GOAL OF THE EXERCISE: Write out, exactly and in full, the records given below, but not their pictures.

[Source records]
'''
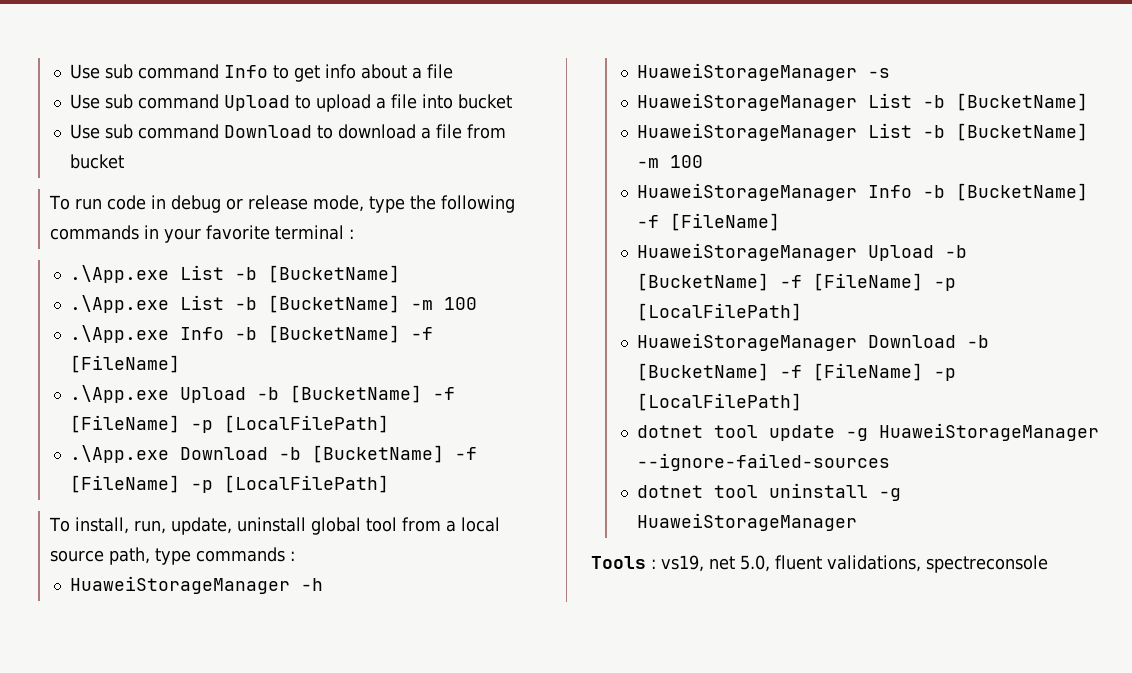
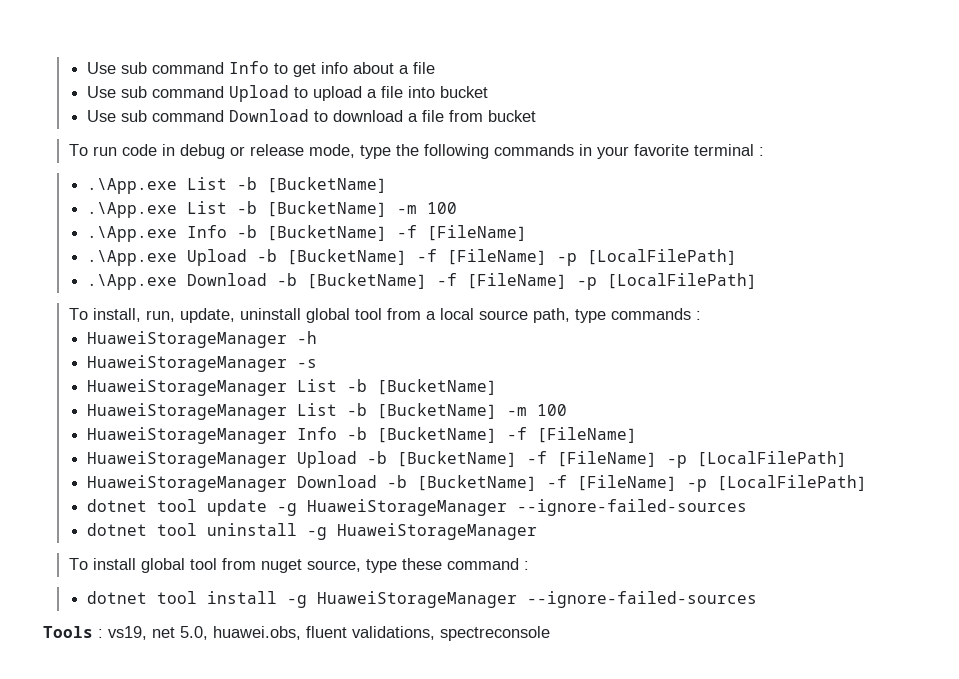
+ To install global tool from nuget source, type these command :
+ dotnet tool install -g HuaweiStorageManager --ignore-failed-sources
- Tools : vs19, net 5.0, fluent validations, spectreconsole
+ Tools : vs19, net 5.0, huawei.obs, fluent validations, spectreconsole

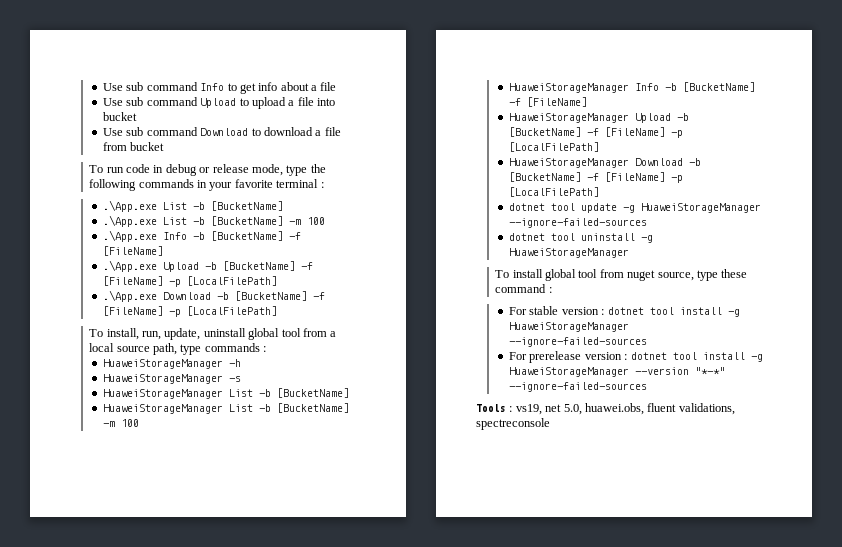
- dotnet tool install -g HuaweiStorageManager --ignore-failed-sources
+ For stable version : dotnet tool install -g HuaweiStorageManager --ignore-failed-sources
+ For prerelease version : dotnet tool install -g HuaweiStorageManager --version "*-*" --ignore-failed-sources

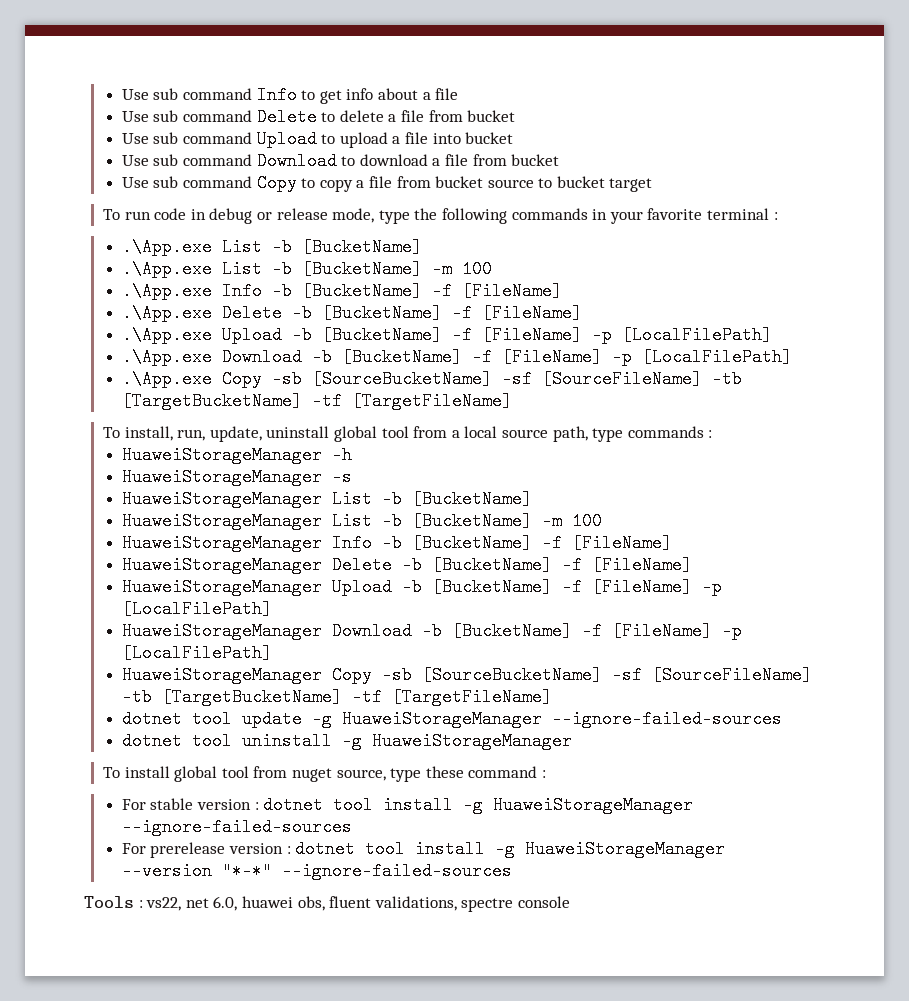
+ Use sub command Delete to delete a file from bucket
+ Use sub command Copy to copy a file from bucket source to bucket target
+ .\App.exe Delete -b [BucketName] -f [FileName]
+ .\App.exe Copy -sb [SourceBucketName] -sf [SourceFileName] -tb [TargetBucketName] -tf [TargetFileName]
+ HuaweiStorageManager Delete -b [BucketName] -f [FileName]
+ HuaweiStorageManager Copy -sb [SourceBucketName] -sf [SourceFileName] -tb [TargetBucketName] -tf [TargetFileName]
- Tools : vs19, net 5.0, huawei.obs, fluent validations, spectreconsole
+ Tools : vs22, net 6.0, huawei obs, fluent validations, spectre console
'''
EXERCISE RESULT:
+ To install global tool from nuget source, type these command :
+ dotnet tool install -g HuaweiStorageManager --ignore-failed-sources
- Tools : vs19, net 5.0, fluent validations, spectreconsole
+ Tools : vs19, net 5.0, huawei.obs, fluent validations, spectreconsole

- dotnet tool install -g HuaweiStorageManager --ignore-failed-sources
+ For stable version : dotnet tool install -g HuaweiStorageManager --ignore-failed-sources
+ For prerelease version : dotnet tool install -g HuaweiStorageManager --version "*-*" --ignore-failed-sources

+ Use sub command Delete to delete a file from bucket
+ Use sub command Copy to copy a file from bucket source to bucket target
+ .\App.exe Delete -b [BucketName] -f [FileName]
+ .\App.exe Copy -sb [SourceBucketName] -sf [SourceFileName] -tb [TargetBucketName] -tf [TargetFileName]
+ HuaweiStorageManager Delete -b [BucketName] -f [FileName]
+ HuaweiStorageManager Copy -sb [SourceBucketName] -sf [SourceFileName] -tb [TargetBucketName] -tf [TargetFileName]
- Tools : vs19, net 5.0, huawei.obs, fluent validations, spectreconsole
+ Tools : vs22, net 6.0, huawei obs, fluent validations, spectre console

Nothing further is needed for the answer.